It has been 50 years since the movie, The Exorcist, made a big splash, bringing exorcism, and spirituality, back to the public’s consciousness.
According to Wikipedia, “The story follows the demonic possession of a young girl and her mother’s attempt to rescue her through an exorcism by two Catholic priests.
“The Exorcist had a significant influence on pop culture,” the Wikipedia article says, “and several publications regard it as one of the greatest horror films ever made. In 2010, the Library of Congress selected the film for preservation in the United States National Film Registry as being “culturally, historically, or aesthetically significant.”
Surprised by the Reaction
I was in graduate school, studying Journalism/Mass Communications, when the movie came out. I remember being surprised by the reaction of my classmates – some of whom I believed to be thoroughly secular, even atheist – on seeing the movie. Knowing I had been a priest, they started asking me questions about exorcism and other things spiritual. It was as if the movie resurrected questions and interests that had been mentally buried.
So, what are people who are searching for God supposed to believe about the existence and significance of the devil?
First, there should be no debate about the existence of evil.

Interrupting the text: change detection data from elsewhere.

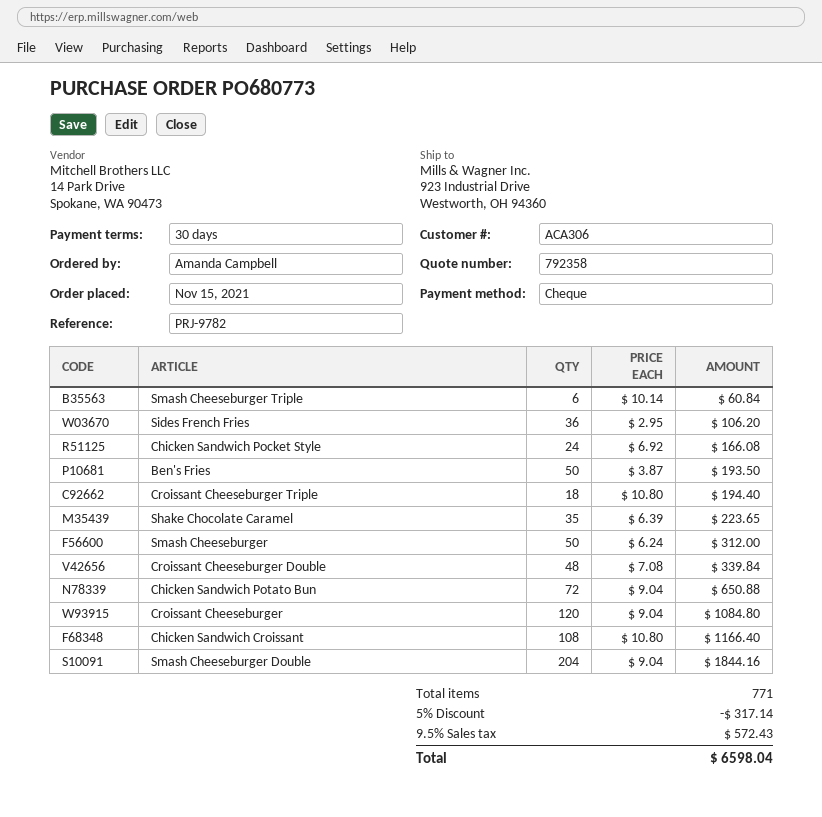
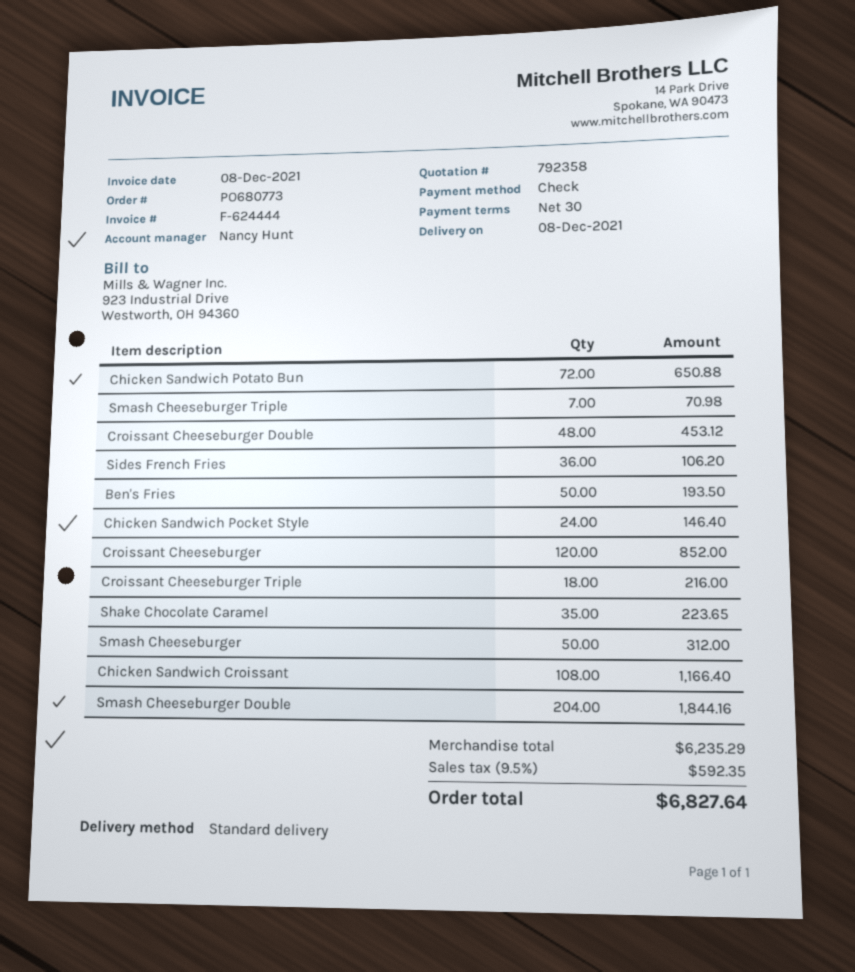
Smash Cheeseburger Triple: 6 for 60.84 -> 7 for 70.98
Chicken Sandwich Pocket Style: 24 for 166.08 -> 24 for 146.40
Croissant Cheeseburger Triple: 18 for 194.40 -> 18 for 216.00
Croissant Cheeseburger Double: 48 for 339.84 -> 48 for 453.12
Croissant Cheeseburger: 120 for 1084.80 -> 120 for 852.00
discount: 5% = 317.14 -> none
tax: 9.5% = 572.43 -> 9.5% = 592.35
total: 6598.04 -> 6827.64

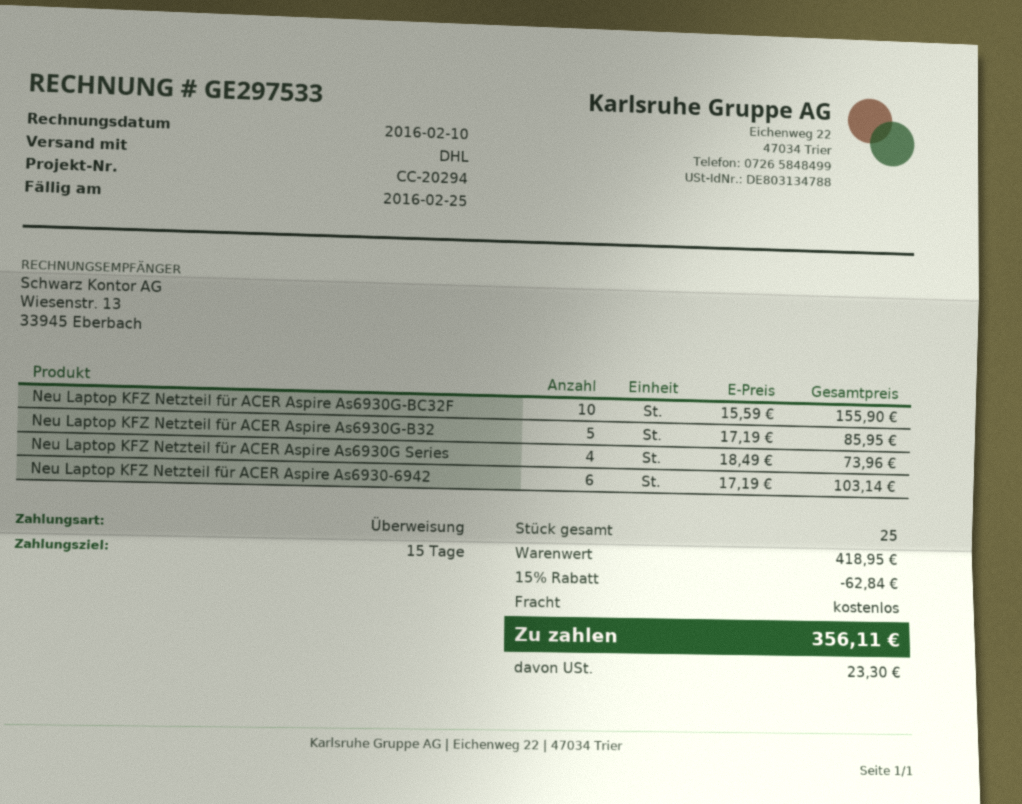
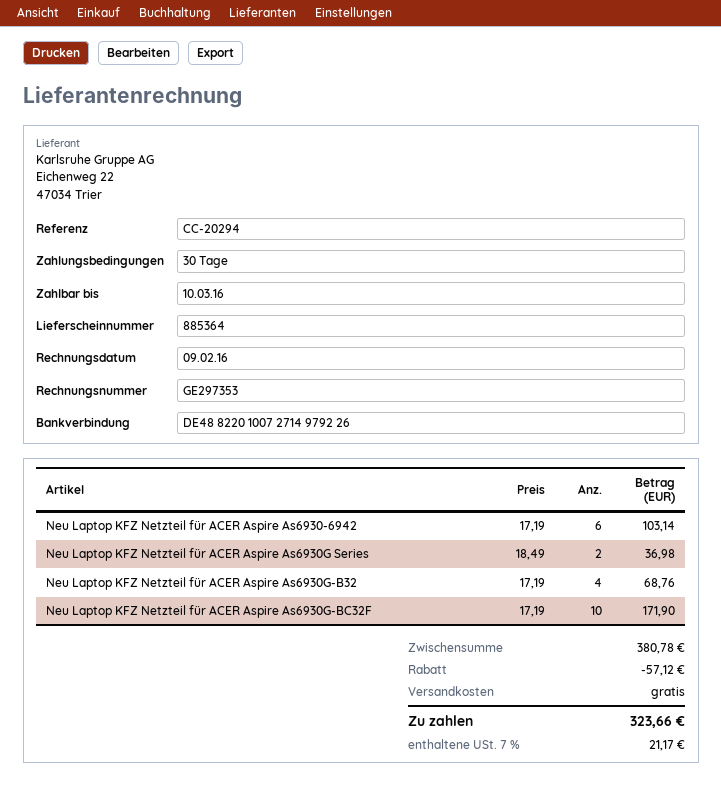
invoice number: GE297533 -> GE297353
invoice date: 2016-02-10 -> 2016-02-09
payment terms: 15 days -> 30 days
due date: 2016-02-25 -> 2016-03-10
Neu Laptop KFZ Netzteil für ACER Aspire As6930G-BC32F: 10 x 15.59 = 155.90 -> 10 x 17.19 = 171.90
Neu Laptop KFZ Netzteil für ACER Aspire As6930G-B32: 5 x 17.19 = 85.95 -> 4 x 17.19 = 68.76
Neu Laptop KFZ Netzteil für ACER Aspire As6930G Series: 4 x 18.49 = 73.96 -> 2 x 18.49 = 36.98
subtotal: 418.95 -> 380.78
discount: 62.84 -> 57.12
tax: 23.30 -> 21.17
total: 356.11 -> 323.66

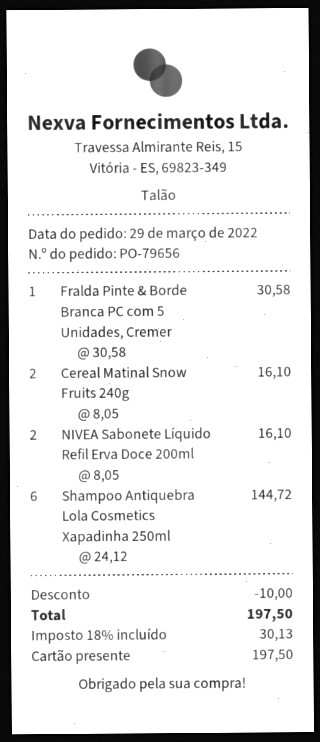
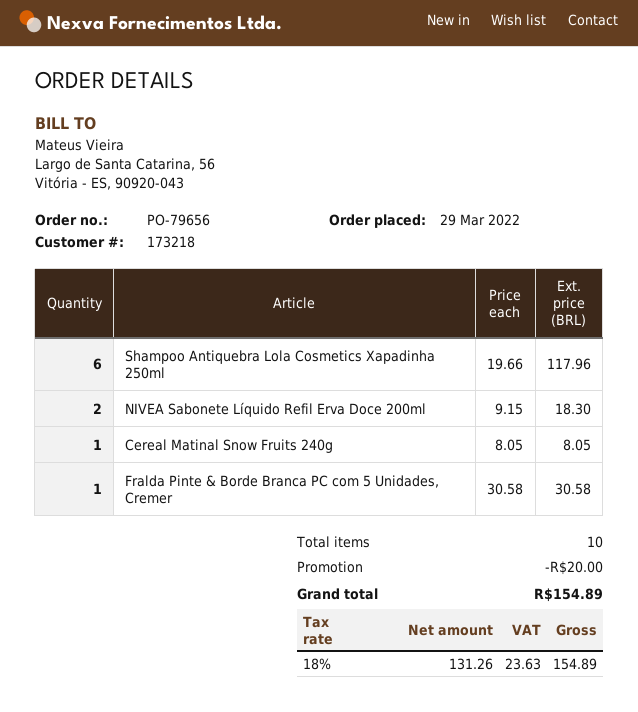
Cereal Matinal Snow Fruits 240g: 2 x 8.05 = 16.10 -> 1 x 8.05 = 8.05
NIVEA Sabonete Líquido Refil Erva Doce 200ml: 2 x 8.05 = 16.10 -> 2 x 9.15 = 18.30
Shampoo Antiquebra Lola Cosmetics Xapadinha 250ml: 6 x 24.12 = 144.72 -> 6 x 19.66 = 117.96
discount: 10.00 -> 20.00
tax: 18% = 30.13 -> 18% = 23.63
total: 197.50 -> 154.89

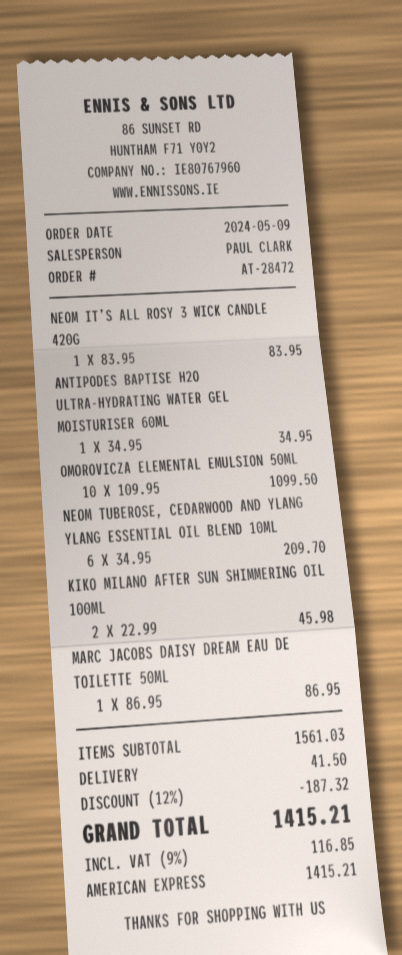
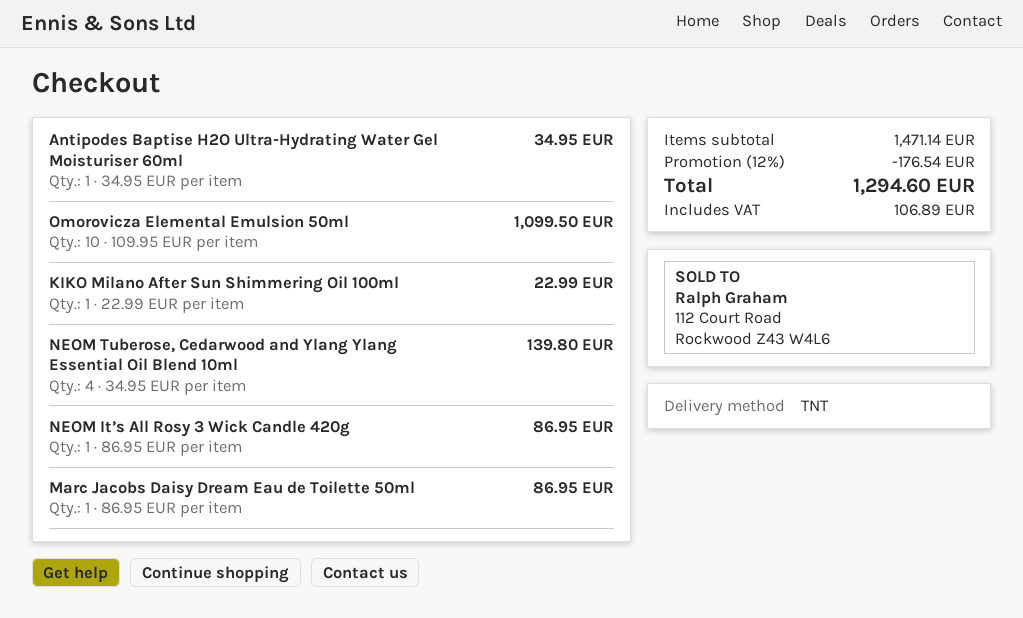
NEOM IT’S ALL ROSY 3 WICK CANDLE 420G: 1 x 83.95 = 83.95 -> 1 x 86.95 = 86.95
NEOM TUBEROSE, CEDARWOOD AND YLANG YLANG ESSENTIAL OIL BLEND 10ML: 6 x 34.95 = 209.70 -> 4 x 34.95 = 139.80
KIKO MILANO AFTER SUN SHIMMERING OIL 100ML: 2 x 22.99 = 45.98 -> 1 x 22.99 = 22.99
subtotal: 1561.03 -> 1471.14
discount: 12% = 187.32 -> 12% = 176.54
shipping: 41.50 -> none
tax: 116.85 -> 106.89
total: 1415.21 -> 1294.60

It’s all around us and we consider ourselves lucky when war, crime and fraud don’t affect us directly.
But does a spiritual being called the devil, or Satan, exist?
I wrote a blog about this subject in 2021, expressing my personal opinion at the time: “I don’t know.” And that blog considered a second question, “Do people searching for God need to worry about him/her?” My answer: I don’t.”
View Not Shared
I acknowledge that this view is not shared by many believers, including Pope Francis, who wrote in a 2018 encyclical, “We should not think of the devil as a myth, a representation, a symbol, a figure of speech or an idea. This mistake would lead us to let down our guard, to grow careless and end up more vulnerable.”
As far as I can tell, however, belief in the existence of the devil as an actual creature is not an official teaching of the Catholic Church. Instead, it seems to be presumed. If I’m wrong about that, I don’t deny anything my church teaches, but some doctrines are more important, or more relevant, than others.
And for me, belief in the devil would be among the less important and less relevant. I prefer to focus on my relationship to God, my loving Father, and take full responsibility for my actions, good and bad.
An opinion that is even weightier, however, is that of Jesus, who in gospel accounts spoke often about Satan. However, as with much in the gospels, his actual opinion isn’t clear. In Luke’s gospel, for instance, after the 70 disciples returned from their first missionary journey, he told them, “I have observed Satan fall like lightning from the sky.”
Was he speaking literally or figuratively? My view, and that of some Scripture scholars, is that he was probably using a figure of speech, as he often did.
So, what accounts for evil in the world, those terrible things we humans do to each other? Fr. Louis Cameli, a Chicago theologian, is quoted in a recent issue of America magazine.
“…Because God granted human beings free will, we can make decisions that are either in accord with God’s desire for us or that ultimately harm us and others. For God to compel us to choose one way or another would make our freedom less than total, and in effect make us less than human.”
In a 2014 article, Fr. John Switzer, associate professor of theology at Spring Hill College, a Jesuit institution in Mobile, Al., had this to say on the subject of Satan.
“…The question remains whether we are best served by the idea that the inspiration for evil belongs with a mythical creature who roams the world infecting Christians with sinful desires. Evil is most powerful when we fail to recognize its source: the broken human tendency toward selfishness and apathy.”